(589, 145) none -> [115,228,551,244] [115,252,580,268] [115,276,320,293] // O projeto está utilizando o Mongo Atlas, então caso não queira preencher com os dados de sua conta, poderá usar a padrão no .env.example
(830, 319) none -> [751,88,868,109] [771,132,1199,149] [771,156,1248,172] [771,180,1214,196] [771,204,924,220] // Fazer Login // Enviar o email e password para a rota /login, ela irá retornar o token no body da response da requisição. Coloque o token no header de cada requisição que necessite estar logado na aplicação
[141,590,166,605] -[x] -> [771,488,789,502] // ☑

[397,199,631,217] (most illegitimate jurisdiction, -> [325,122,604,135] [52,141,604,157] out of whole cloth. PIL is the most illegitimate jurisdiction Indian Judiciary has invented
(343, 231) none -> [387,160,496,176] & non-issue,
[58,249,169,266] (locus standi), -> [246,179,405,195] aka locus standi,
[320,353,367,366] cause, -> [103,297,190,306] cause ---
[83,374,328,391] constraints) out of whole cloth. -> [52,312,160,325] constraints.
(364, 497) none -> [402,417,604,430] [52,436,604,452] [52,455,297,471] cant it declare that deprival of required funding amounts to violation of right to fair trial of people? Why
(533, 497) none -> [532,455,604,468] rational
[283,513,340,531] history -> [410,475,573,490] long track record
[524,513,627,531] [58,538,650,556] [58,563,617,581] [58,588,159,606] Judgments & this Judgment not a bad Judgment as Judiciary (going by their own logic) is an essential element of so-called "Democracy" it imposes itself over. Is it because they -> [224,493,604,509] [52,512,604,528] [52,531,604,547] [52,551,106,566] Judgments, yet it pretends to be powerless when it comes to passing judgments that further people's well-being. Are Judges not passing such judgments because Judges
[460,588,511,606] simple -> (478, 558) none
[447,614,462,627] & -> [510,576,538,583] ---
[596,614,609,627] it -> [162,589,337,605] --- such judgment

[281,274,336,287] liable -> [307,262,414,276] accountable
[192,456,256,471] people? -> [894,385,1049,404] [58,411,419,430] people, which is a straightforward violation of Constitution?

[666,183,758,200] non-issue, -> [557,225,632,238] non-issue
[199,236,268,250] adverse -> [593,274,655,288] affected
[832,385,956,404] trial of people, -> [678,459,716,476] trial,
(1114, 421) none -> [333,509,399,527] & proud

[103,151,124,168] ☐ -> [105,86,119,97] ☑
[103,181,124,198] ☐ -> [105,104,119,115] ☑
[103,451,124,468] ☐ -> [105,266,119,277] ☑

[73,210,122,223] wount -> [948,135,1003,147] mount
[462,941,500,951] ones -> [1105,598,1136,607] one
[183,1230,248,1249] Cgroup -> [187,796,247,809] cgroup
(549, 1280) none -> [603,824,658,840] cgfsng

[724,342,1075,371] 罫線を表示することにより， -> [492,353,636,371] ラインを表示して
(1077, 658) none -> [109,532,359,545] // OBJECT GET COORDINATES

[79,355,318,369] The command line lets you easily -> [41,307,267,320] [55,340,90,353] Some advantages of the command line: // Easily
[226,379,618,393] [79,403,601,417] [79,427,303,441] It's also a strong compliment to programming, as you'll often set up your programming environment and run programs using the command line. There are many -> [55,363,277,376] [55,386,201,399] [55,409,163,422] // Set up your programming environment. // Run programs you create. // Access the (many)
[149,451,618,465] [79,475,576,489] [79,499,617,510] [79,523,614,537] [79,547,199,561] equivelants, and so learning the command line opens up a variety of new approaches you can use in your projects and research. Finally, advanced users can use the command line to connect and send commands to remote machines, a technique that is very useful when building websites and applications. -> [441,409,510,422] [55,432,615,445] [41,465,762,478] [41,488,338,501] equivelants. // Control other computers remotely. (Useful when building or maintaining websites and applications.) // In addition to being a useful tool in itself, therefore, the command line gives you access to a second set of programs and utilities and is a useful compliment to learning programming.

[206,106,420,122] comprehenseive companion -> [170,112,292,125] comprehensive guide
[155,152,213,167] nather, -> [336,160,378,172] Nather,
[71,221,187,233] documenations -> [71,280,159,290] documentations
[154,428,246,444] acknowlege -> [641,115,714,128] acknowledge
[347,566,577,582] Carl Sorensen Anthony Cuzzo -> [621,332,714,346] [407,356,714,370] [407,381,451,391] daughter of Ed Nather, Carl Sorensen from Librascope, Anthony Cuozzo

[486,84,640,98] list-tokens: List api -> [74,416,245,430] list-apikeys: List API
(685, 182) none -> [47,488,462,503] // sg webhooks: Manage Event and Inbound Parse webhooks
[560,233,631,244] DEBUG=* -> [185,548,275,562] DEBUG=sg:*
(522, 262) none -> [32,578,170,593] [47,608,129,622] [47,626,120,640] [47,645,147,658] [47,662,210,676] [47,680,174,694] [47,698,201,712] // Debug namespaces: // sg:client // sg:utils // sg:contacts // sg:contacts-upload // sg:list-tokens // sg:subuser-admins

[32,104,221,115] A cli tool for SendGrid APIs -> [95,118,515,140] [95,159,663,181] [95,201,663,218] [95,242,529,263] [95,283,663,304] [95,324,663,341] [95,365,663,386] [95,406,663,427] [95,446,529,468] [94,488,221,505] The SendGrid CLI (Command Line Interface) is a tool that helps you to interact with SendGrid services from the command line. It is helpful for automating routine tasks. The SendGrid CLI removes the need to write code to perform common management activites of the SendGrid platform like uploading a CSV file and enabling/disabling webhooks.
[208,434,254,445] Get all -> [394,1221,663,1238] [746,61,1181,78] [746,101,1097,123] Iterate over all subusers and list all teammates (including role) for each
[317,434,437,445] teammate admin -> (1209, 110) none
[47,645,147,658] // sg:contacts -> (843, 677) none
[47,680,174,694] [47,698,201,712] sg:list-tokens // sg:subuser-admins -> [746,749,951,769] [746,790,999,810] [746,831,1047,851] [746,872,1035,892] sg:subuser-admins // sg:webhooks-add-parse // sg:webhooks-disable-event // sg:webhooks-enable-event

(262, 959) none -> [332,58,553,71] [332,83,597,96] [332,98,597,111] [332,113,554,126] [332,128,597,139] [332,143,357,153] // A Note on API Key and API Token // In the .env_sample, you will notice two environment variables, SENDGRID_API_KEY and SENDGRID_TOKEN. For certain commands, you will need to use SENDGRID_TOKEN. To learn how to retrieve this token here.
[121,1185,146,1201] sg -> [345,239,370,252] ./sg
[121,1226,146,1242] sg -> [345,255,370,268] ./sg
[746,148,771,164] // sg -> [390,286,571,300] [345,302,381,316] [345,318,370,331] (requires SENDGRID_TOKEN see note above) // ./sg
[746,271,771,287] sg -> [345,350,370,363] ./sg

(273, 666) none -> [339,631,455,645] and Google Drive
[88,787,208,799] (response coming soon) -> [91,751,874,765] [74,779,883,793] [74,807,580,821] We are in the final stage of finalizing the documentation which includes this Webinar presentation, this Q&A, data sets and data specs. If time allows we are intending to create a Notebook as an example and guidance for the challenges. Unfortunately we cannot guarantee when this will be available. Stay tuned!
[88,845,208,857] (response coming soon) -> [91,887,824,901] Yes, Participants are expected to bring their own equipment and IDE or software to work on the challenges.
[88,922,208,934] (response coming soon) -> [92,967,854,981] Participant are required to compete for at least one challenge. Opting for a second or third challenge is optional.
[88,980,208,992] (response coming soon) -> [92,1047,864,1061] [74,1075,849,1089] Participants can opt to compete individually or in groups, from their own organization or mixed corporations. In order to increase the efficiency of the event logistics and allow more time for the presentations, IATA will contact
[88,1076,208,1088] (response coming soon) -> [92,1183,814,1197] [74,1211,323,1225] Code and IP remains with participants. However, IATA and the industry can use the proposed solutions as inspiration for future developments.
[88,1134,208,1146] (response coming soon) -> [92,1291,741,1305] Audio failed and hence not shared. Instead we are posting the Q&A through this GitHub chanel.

·····

> [INSTRUCTIONS TO FOLLOW] Say how many lines of the listing above include the word "this", and give no other text.

> [ANSWER BOX] 4